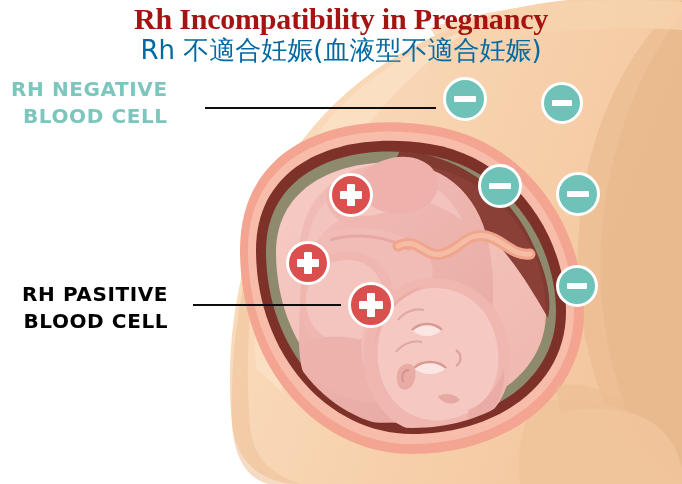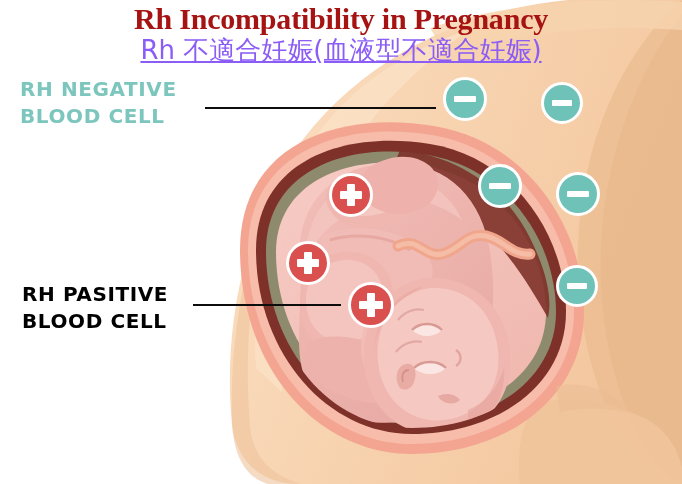"Rh 不適合妊娠(血液型不適合妊娠)" div { color: #8b5cf6 -> #0369a1; text-decoration: underline -> none }
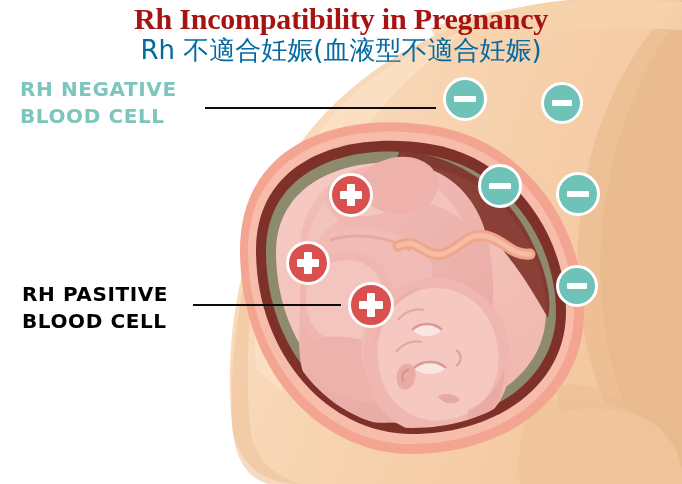"RH NEGATIVE" #callout-negative { left: 20px -> 11px }
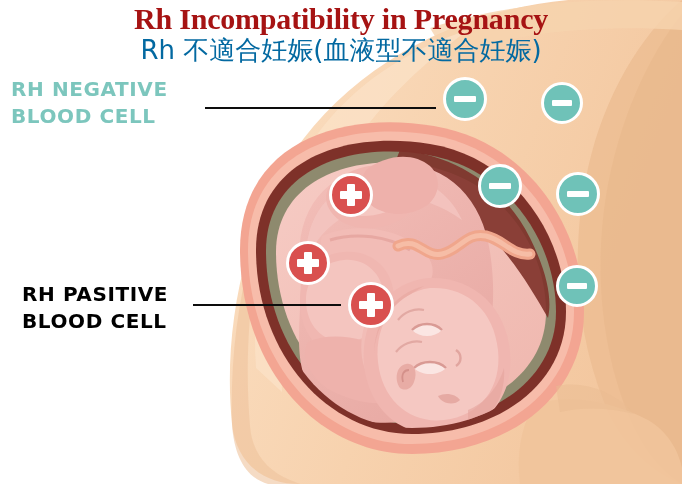"BLOOD CELL" .callout .cl-line2 { text-align: none -> right }
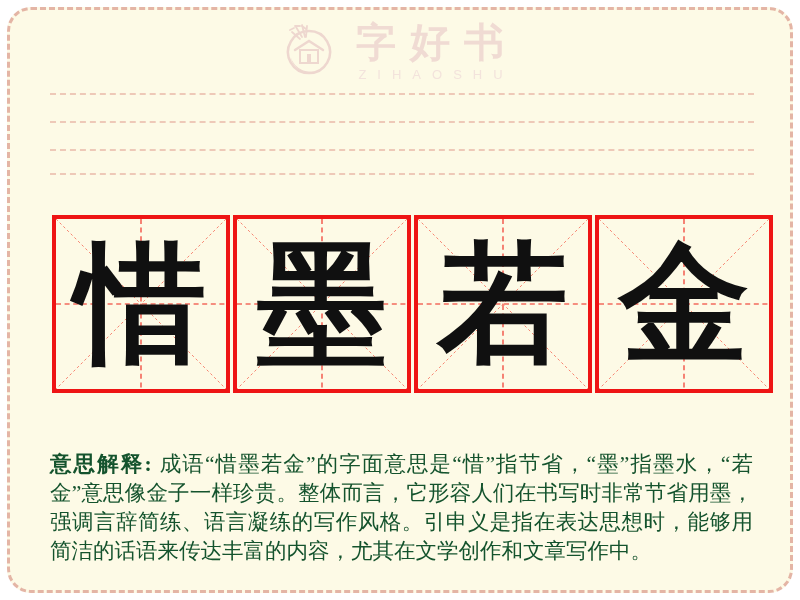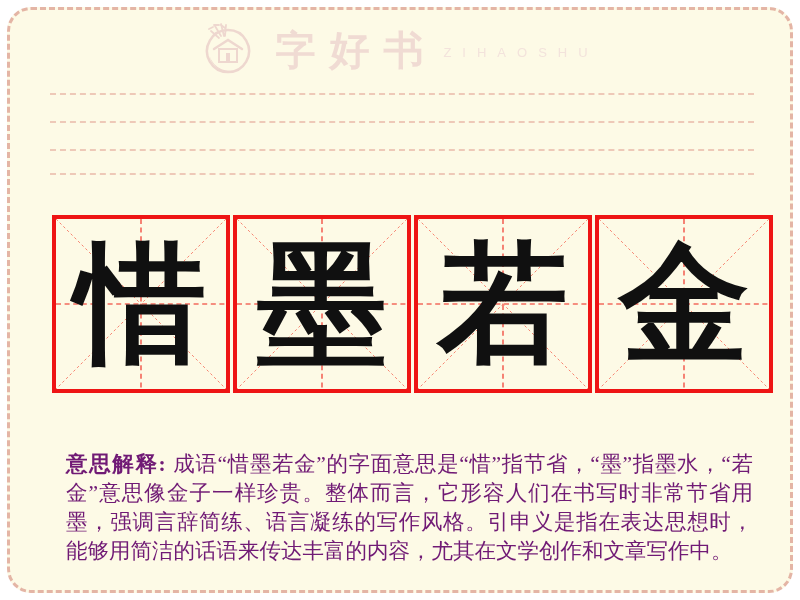"字好书" .logo-col { flex-direction: row -> column }
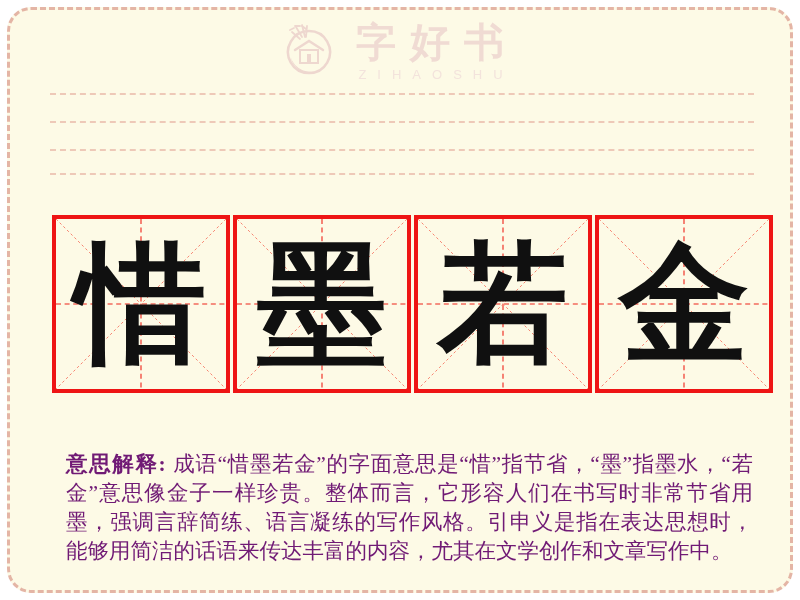"意思解释:" .explanation { color: #701a75 -> #14532d; left: 56px -> 40px }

========================================================================

◆ **Task directions**
Nothing but an exact repeat of the records, pictures excluded, belongs in the answer.

◆ **Exercise solution**
"Rh 不適合妊娠(血液型不適合妊娠)" div { color: #8b5cf6 -> #0369a1; text-decoration: underline -> none }
"RH NEGATIVE" #callout-negative { left: 20px -> 11px }
"BLOOD CELL" .callout .cl-line2 { text-align: none -> right }
"字好书" .logo-col { flex-direction: row -> column }
"意思解释:" .explanation { color: #701a75 -> #14532d; left: 56px -> 40px }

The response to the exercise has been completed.